======== RECORDS FOR THE TASK ========

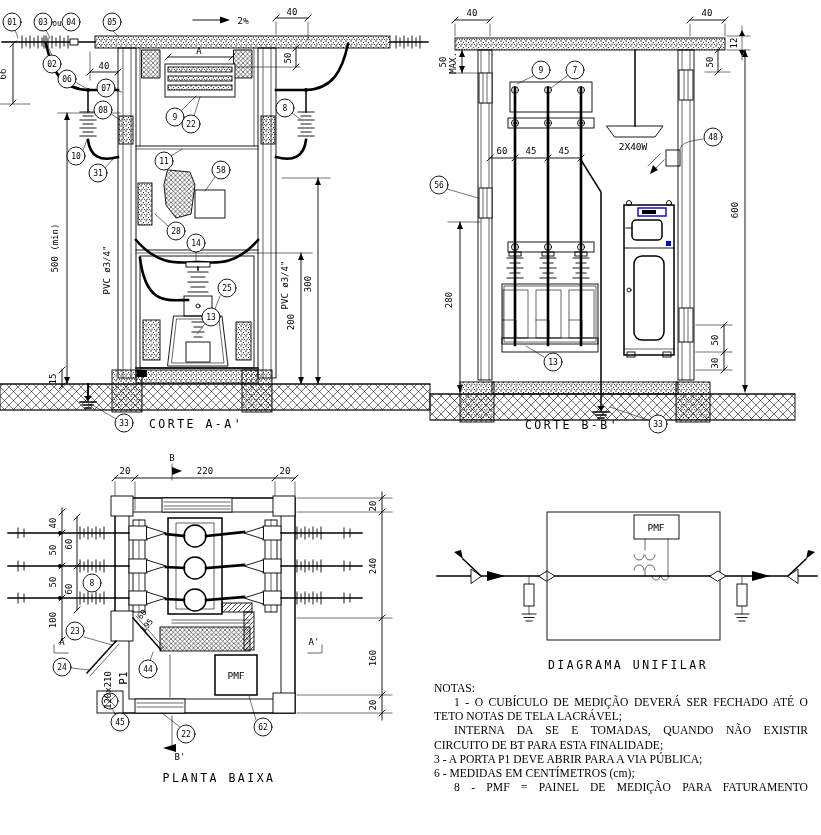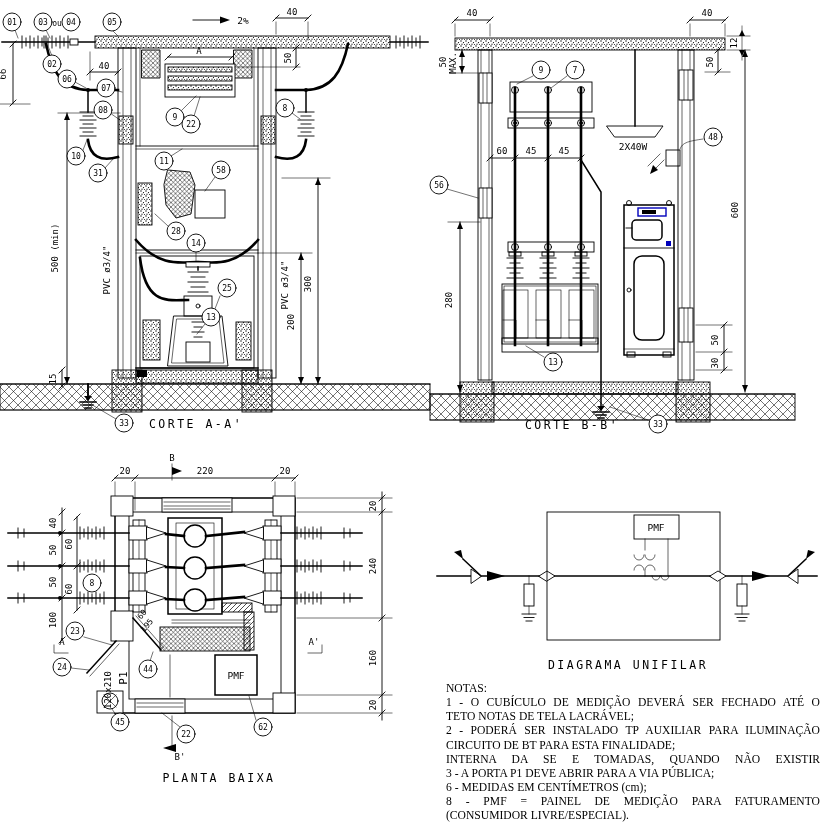--- a/index.html
+++ b/index.html
@@ -22,25 +22,25 @@
   #dwg .blue{stroke:#0000bb;stroke-width:1.4}
   #dwg .bluef{fill:#0000bb;stroke:none}
   #dwg text{fill:#000;stroke:none;font-family:"DejaVu Sans Mono",monospace;}
   #dwg .d{font-size:9px;text-anchor:middle;}
   #dwg .d2{font-size:8px;text-anchor:middle;}
   #dwg .co circle{fill:#fff;stroke-width:.9;}
   #dwg .co text{font-size:8px;text-anchor:middle;}
   #dwg .ttl{font-size:11.5px;letter-spacing:2.5px;text-anchor:middle;}
   #dwg .lbl{font-size:9.5px;text-anchor:middle;}
   
-  #notes{position:absolute;left:446px;top:682px;width:374px;
+  #notes{position:absolute;left:434px;top:682px;width:374px;
          font-family:"Liberation Serif","DejaVu Serif",serif;
          font-size:11.6px;line-height:1.22;color:#000;}
   #notes .ln{white-space:nowrap;}
-  #notes .just{white-space:normal;text-align:justify;text-align-last:justify;}
+  #notes .just{white-space:normal;text-align:justify;text-align-last:justify;margin-left:20px;}
 </style>
 </head>
 <body>
 
 <div id="page">
 <svg id="dwg" width="821" height="835" viewBox="0 0 821 835">
 <defs>
   <pattern id="sp" width="5" height="5" patternUnits="userSpaceOnUse">
     <circle class="pf" cx="1" cy="1" r=".7"></circle>
           <circle class="pf" cx="3.5" cy="2.6" r=".6"></circle>
@@ -782,21 +782,19 @@
   <polygon points="806,559 815,552 808,550" class="fk"></polygon>
   <text class="ttl" x="628" y="669">DIAGRAMA UNIFILAR</text>
 </g>
 </svg>
 
 
 <div id="notes">
   <div class="ln">NOTAS:</div>
   <div class="ln just">1 - O CUBÍCULO DE MEDIÇÃO DEVERÁ SER FECHADO ATÉ O</div>
   <div class="ln">TETO NOTAS DE TELA LACRÁVEL;</div>
-  <div class="ln just">2 - PODERÁ SER INSTALADO TP AUXILIAR PARA ILUMINAÇÃO</div>
+  <div class="ln just">INTERNA DA SE E TOMADAS, QUANDO NÃO EXISTIR</div>
   <div class="ln">CIRCUITO DE BT PARA ESTA FINALIDADE;</div>
-  <div class="ln just">INTERNA DA SE E TOMADAS, QUANDO NÃO EXISTIR</div>
   <div class="ln">3 - A PORTA P1 DEVE ABRIR PARA A VIA PÚBLICA;</div>
   <div class="ln">6 - MEDIDAS EM CENTÍMETROS (cm);</div>
   <div class="ln just">8 - PMF = PAINEL DE MEDIÇÃO PARA FATURAMENTO</div>
-  <div class="ln">(CONSUMIDOR LIVRE/ESPECIAL).</div>
 </div>
 </div>
 
 </body></html>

========

■ **BRIEF**: Print nothing but the lines from the line with "EM CENTÍMETROS (cm);</div>" to the last line of the records above. Both of those lines count.

■ **ANSWER BOX**:
   <div class="ln">6 - MEDIDAS EM CENTÍMETROS (cm);</div>
   <div class="ln just">8 - PMF = PAINEL DE MEDIÇÃO PARA FATURAMENTO</div>
-  <div class="ln">(CONSUMIDOR LIVRE/ESPECIAL).</div>
 </div>
 </div>
 
 </body></html>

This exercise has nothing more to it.